BUT Aizen already prepared for this situation had brought his umbrella just in-case he was turned into a vampire

BUT Dio Knew this was gonna happen had stopped time and threw 8 knives above Aizen the moment he popped open his umbrella so that tiny holes of sun light peer on out.

Aizen via the pain of the sun and being a ^ (not the meaning of the word "respect".) over his umbrella runs into the sunlight like a downy kid runs for his ball in the streets.

Dio-1 

Faggotzin-0


----------



## TehDarkDarkOfPerdition (Oct 9, 2015)

"You lack hatred."


----------



## Nighty the Mighty (Oct 9, 2015)

Liquid said:


> Far being from it me to argue against our lord and savior, DIO-sama
> 
> but he seemed pretty damn cautious of Joseph wrapping Hamon across Purple Hermit and didn't dare touch him even with ZA WARUDO





thanks



NostalgiaFan said:


> By "it's" you mean just you being kinda  at the whole thing? Because last I heard no one besides you at this moment have decided against Dio having Country level DC from time stop barrages.
> In Part 4 we clearly see Star Platinum do more damage with accumulated time stop barrages then he regularly does without it. And Star Plantinum and The World are the same kind of Stand with their states being close.
> Would it serve the debate better if you discuss this in the Meta so you could clear this little issue you have or do we just go with what is commonly held correct?

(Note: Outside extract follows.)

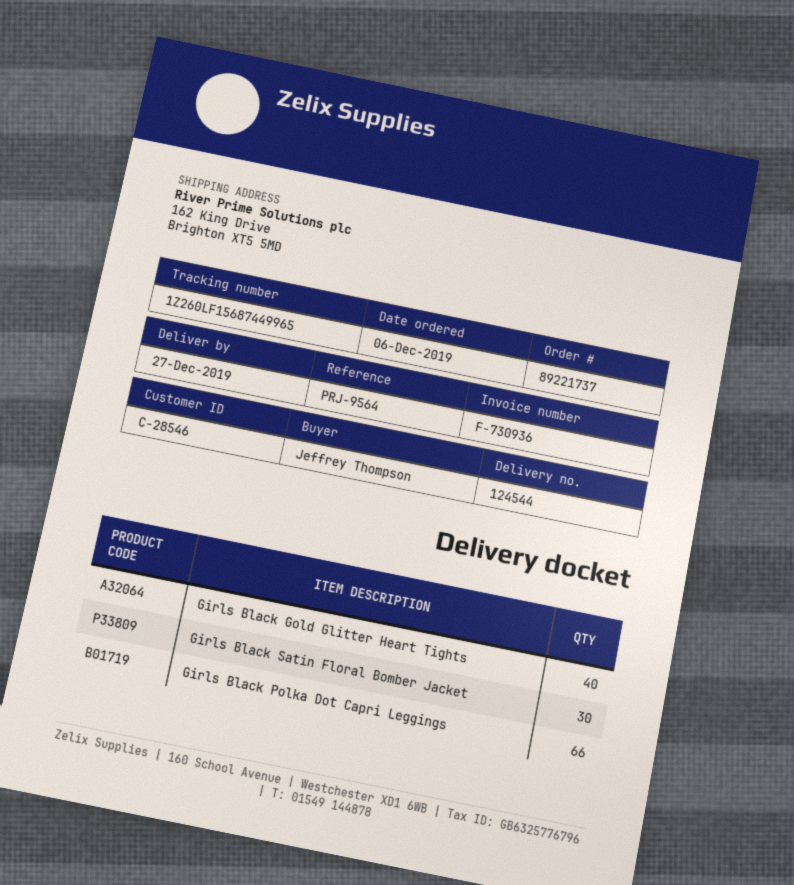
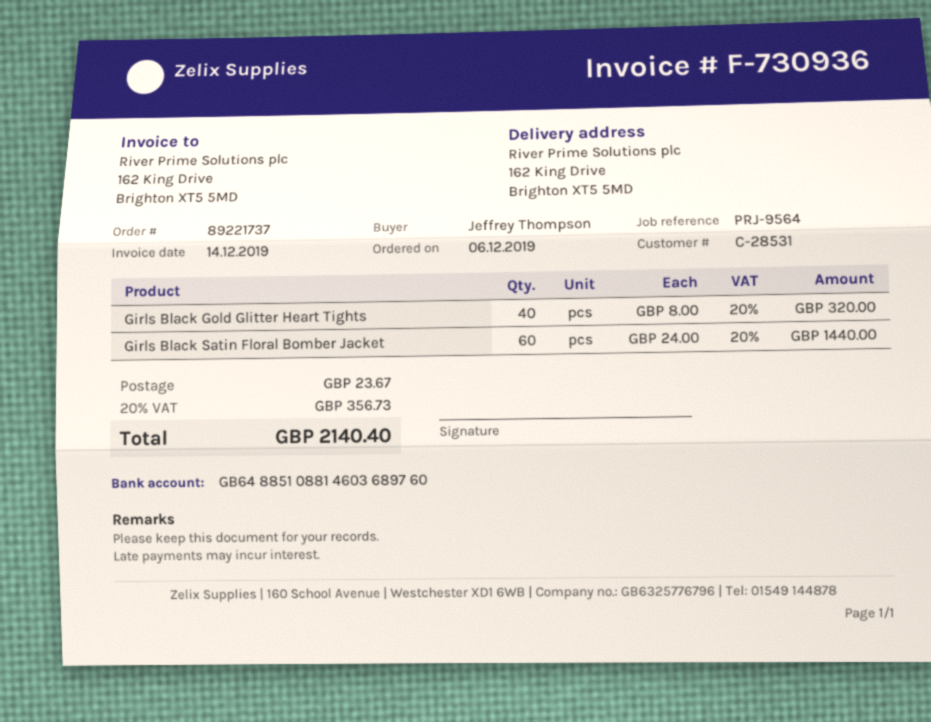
customer number: C-28546 -> C-28531
Girls Black Satin Floral Bomber Jacket: 30 -> 60
Girls Black Polka Dot Capri Leggings: 66 -> none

I don't recall an example of explicit damage accumulation noted in part 4, do you have a cite? I know in part 5, what's his face that Sex Pistols fights can freeze things in place and accumulate energy that way but that's a fundamentally different stand and only really serves as proof of concept.

The more questionable part of the calculation to me, is the idea that Jotaro/dio/SP/The World is making millions/billions/trillions/quadrillions of punches, this is certainly not an assumption supported by the text. You could read into the text the idea that a ORAORAORAORA = millions of punches but this is indicated exactly nowhere.

Since nothing like the predicted outcome of energy stacking ever actually takes place I have my doubts about the whole thing.

Also don't pretend I'm the first person to notice this, many people have and the idea has been kind of broadly phased out whenever it comes up in my experience, with people preferring to stick Dio/Jotaro up against more closely aligned characters.


----------



## NostalgiaFan (Oct 9, 2015)

Regicide said:


>


Like I said I don't keep up with Bleach because it's shiiiiiiiiiit 

So basically Yama's suicide attack and mugetsu are the same in DC output? Did the manga outright say that or is it because End of Decide arc Ichigo is power scaled to Yama?
Not like there is anything I can do to disprove it.


Regicide said:


> I know the search function for both threads and blogs sucks and all but people just have to type "mugetsu" into it and you'll come up with tons of posts talking about where it ranks on the scale


Being new to this site I never even bothered with the search function because I never saw it as useful when looking for what I want when I usually stick to just a few places.

And since you said yourself it sucks I really have less reason to use it most of the time.


Regicide said:


> What is the end of the Deicide arc


Again I don't keep up with shit I don't like. Last time I looked into anything involving that feat it was when people were debunking it being Country level and now we got people accepting it as true.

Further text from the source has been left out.